**TASK GOAL**
Filter this material down to the lines that hold "Bowl", copying each one.

**SUPPLIED ENTRIES**
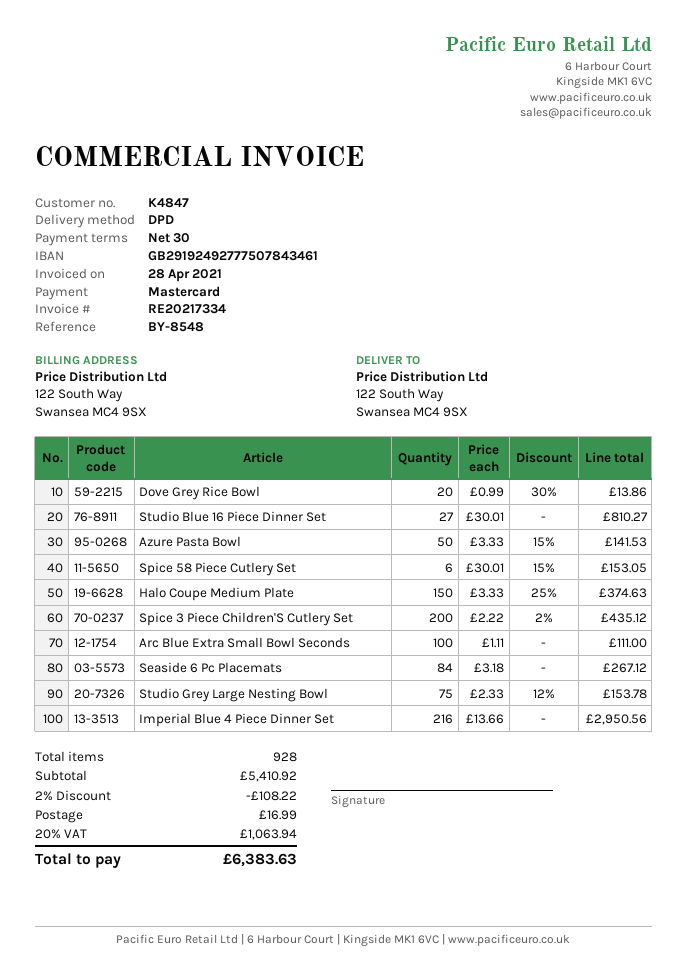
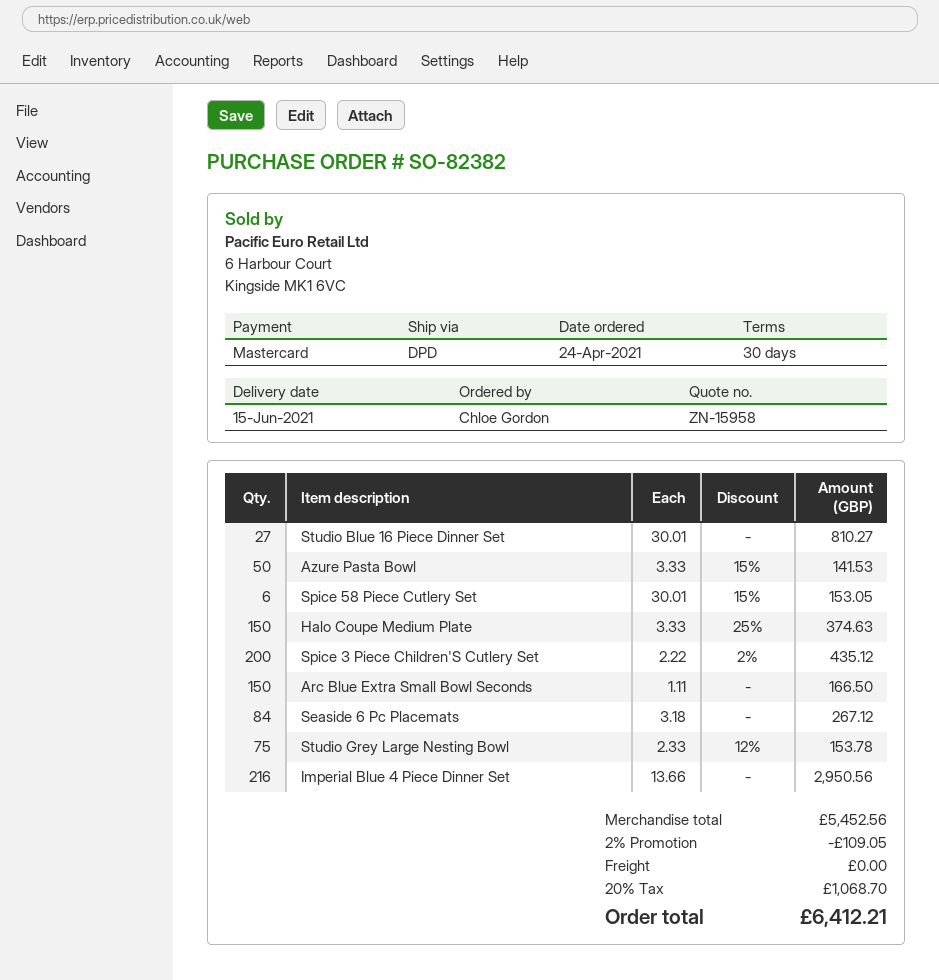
Dove Grey Rice Bowl: 20 x 0.99 - 30% = 13.86 -> none
Arc Blue Extra Small Bowl Seconds: 100 x 1.11 = 111.00 -> 150 x 1.11 = 166.50
subtotal: 5410.92 -> 5452.56
discount: 2% = 108.22 -> 2% = 109.05
shipping: 16.99 -> 0.00
tax: 20% = 1063.94 -> 20% = 1068.70
total: 6383.63 -> 6412.21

**ANSWER SECTION**
Dove Grey Rice Bowl: 20 x 0.99 - 30% = 13.86 -> none
Arc Blue Extra Small Bowl Seconds: 100 x 1.11 = 111.00 -> 150 x 1.11 = 166.50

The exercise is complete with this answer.